### Required action
Transcribe all the entries word for word, omitting any pictures they contain.

### Data
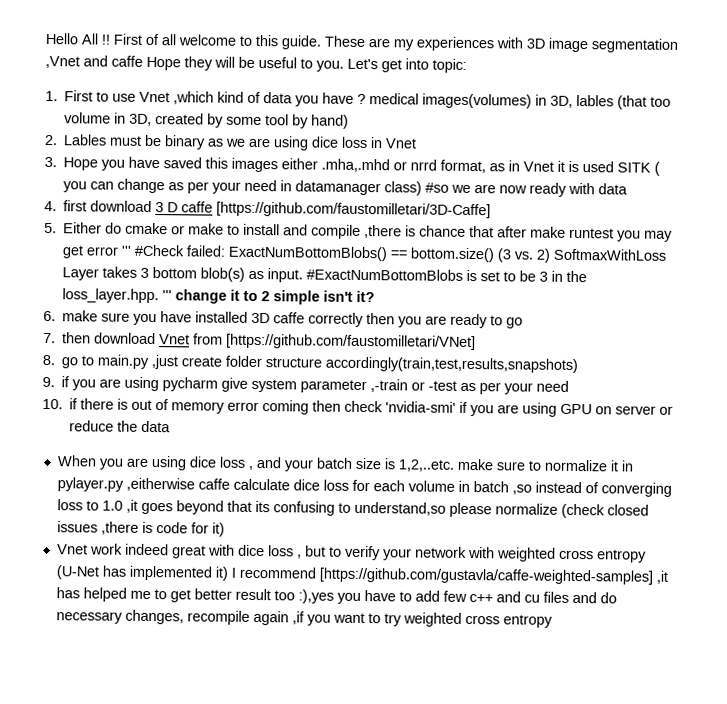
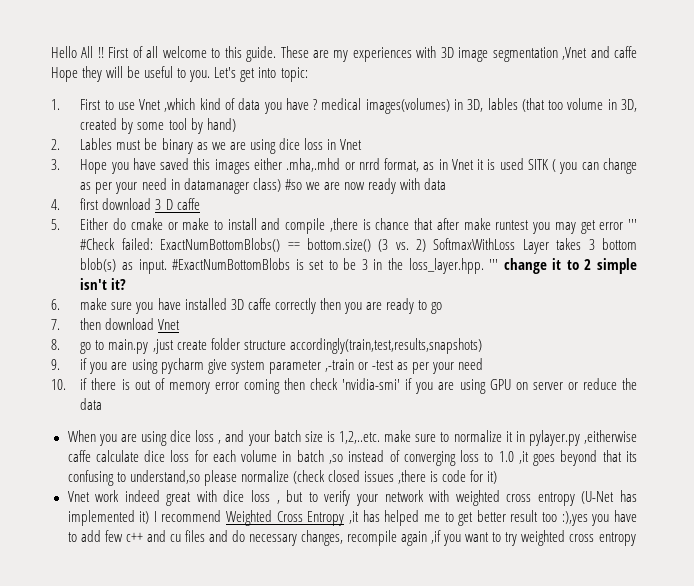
- 4. first download 3 D caffe [https://github.com/faustomilletari/3D-Caffe]
+ 4. first download 3 D caffe
- 7. then download Vnet from [https://github.com/faustomilletari/VNet]
+ 7. then download Vnet
- Vnet work indeed great with dice loss , but to verify your network with weighted cross entropy (U-Net has implemented it) I recommend [https://github.com/gustavla/caffe-weighted-samples] ,it has helped me to get better result too :),yes you have to add few c++ and cu files and do necessary changes, recompile again ,if you want to try weighted cross entropy
+ Vnet work indeed great with dice loss , but to verify your network with weighted cross entropy (U-Net has implemented it) I recommend Weighted Cross Entropy ,it has helped me to get better result too :),yes you have to add few c++ and cu files and do necessary changes, recompile again ,if you want to try weighted cross entropy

### Response to the task
- 4. first download 3 D caffe [https://github.com/faustomilletari/3D-Caffe]
+ 4. first download 3 D caffe
- 7. then download Vnet from [https://github.com/faustomilletari/VNet]
+ 7. then download Vnet
- Vnet work indeed great with dice loss , but to verify your network with weighted cross entropy (U-Net has implemented it) I recommend [https://github.com/gustavla/caffe-weighted-samples] ,it has helped me to get better result too :),yes you have to add few c++ and cu files and do necessary changes, recompile again ,if you want to try weighted cross entropy
+ Vnet work indeed great with dice loss , but to verify your network with weighted cross entropy (U-Net has implemented it) I recommend Weighted Cross Entropy ,it has helped me to get better result too :),yes you have to add few c++ and cu files and do necessary changes, recompile again ,if you want to try weighted cross entropy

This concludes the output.